The initial LISP I implementation in 1960 had the least efficient implementation of numbers this side of church numerals, where even just getting the value might imply chasing half a dozen pointers. But new implementations optimized that layout aggressively. By 1964, the M 460 LISP implementation had arrived at the general solution of using pointers to invalid parts of the address space for storing immediate data, but user-accessible integers were still boxed; the only use for the unboxed integers was as an internal building block. In 1966 PDP-6 LISP applied the idea of tagged immediate data to tiny positive integers, and the PDP-1 based BBN LISP took the idea to the logical conclusion, and allowed immediate storage of integers of almost the full machine word.

I would not have guessed that these optimizations were discovered and applied so early and so aggressively. It's also noteworthy that this was independent of both the machine word size, address space size, and addressing mode of the machine. The first fully fledged implementation I found was on a machine with 18 bit words, 18 bits of address space, and word-addressing. That should have been just about the worst case!

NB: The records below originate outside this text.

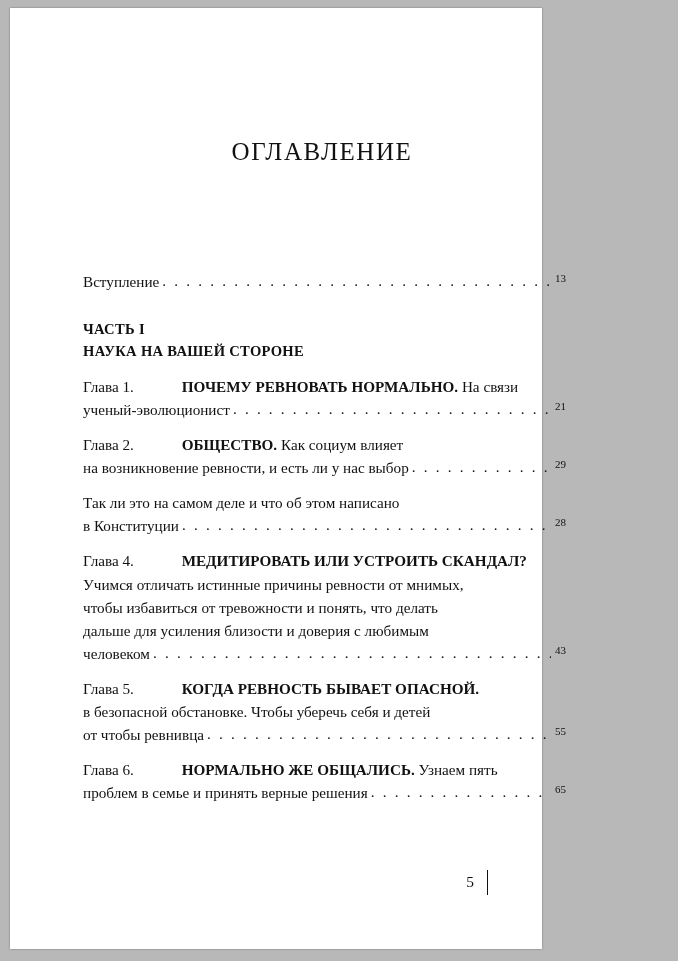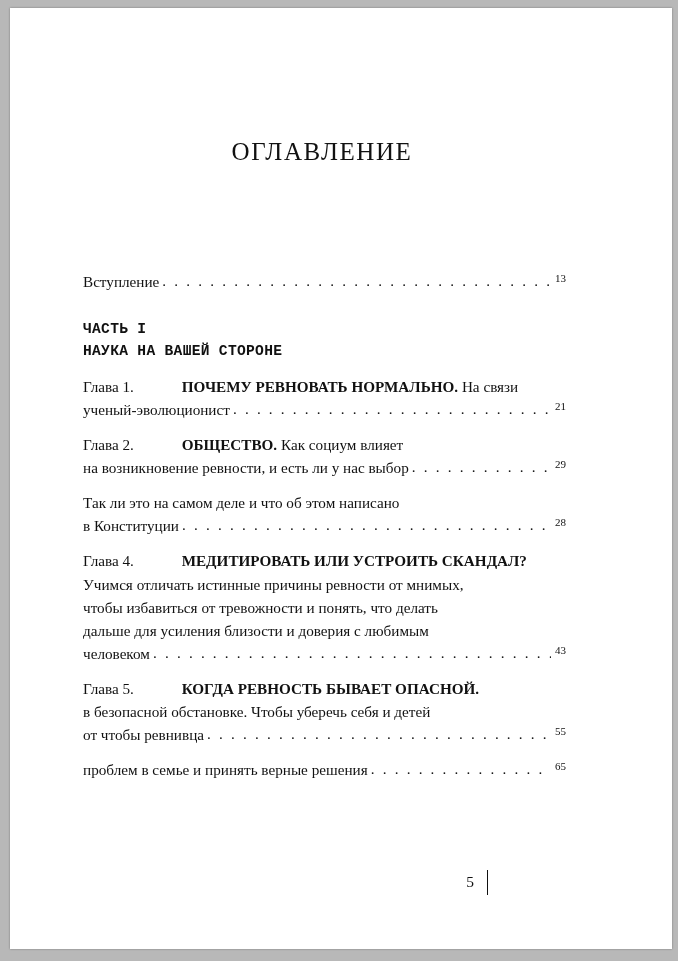"ОГЛАВЛЕНИЕ" .page { width: 662px -> 532px }
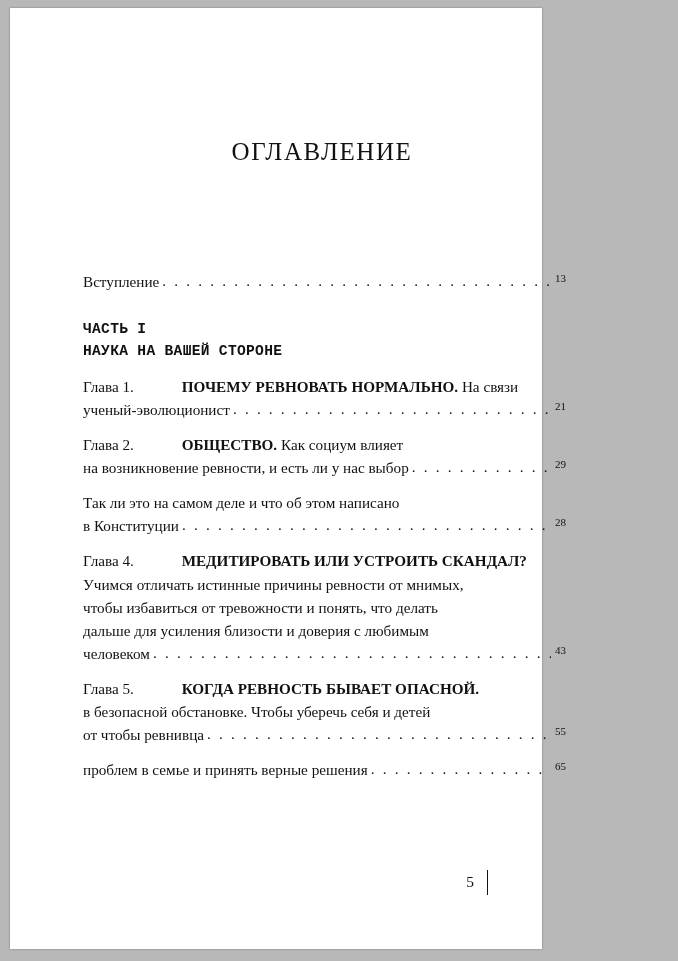"ЧАСТЬ I" .part-head { font-family: Liberation Mono, monospace -> none }
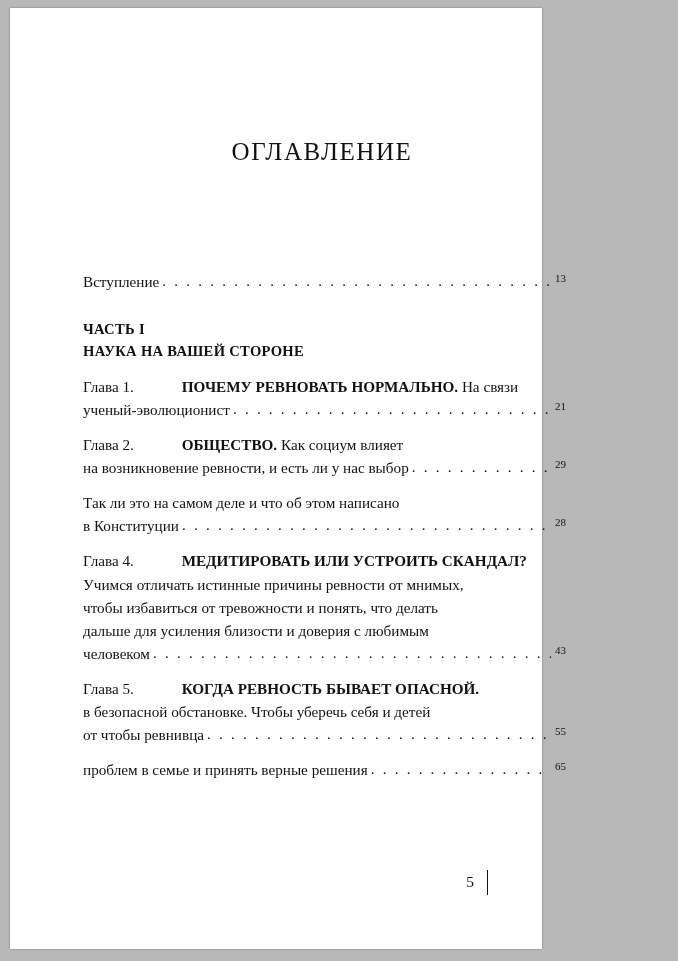"Глава 6. НОРМАЛЬНО ЖЕ ОБЩАЛИСЬ." div.line { html: none -> <div><span>Глава 6. </span><span>НОРМАЛЬНО ЖЕ ОБЩАЛИСЬ.</span><span> Узнаем пять</span></div> }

There's an interesting tangent with how MacLISP ended up reversing this progress in the '70s and going back to boxed integers, since they wanted to have just a single integer representation. I won't go into the details since this post already grew longer than intended. But for those interested in the subject AI Memo 421 is a fun read.

Was the technique definitely first used in Lisp? These implementations are early enough that there aren't a ton of other possibilities. The only ones I can think of would be APL and Dartmouth BASIC. If anyone can find documentation on earlier uses of storing immediate data in tagged pointers, please let me know and I'll edit the article.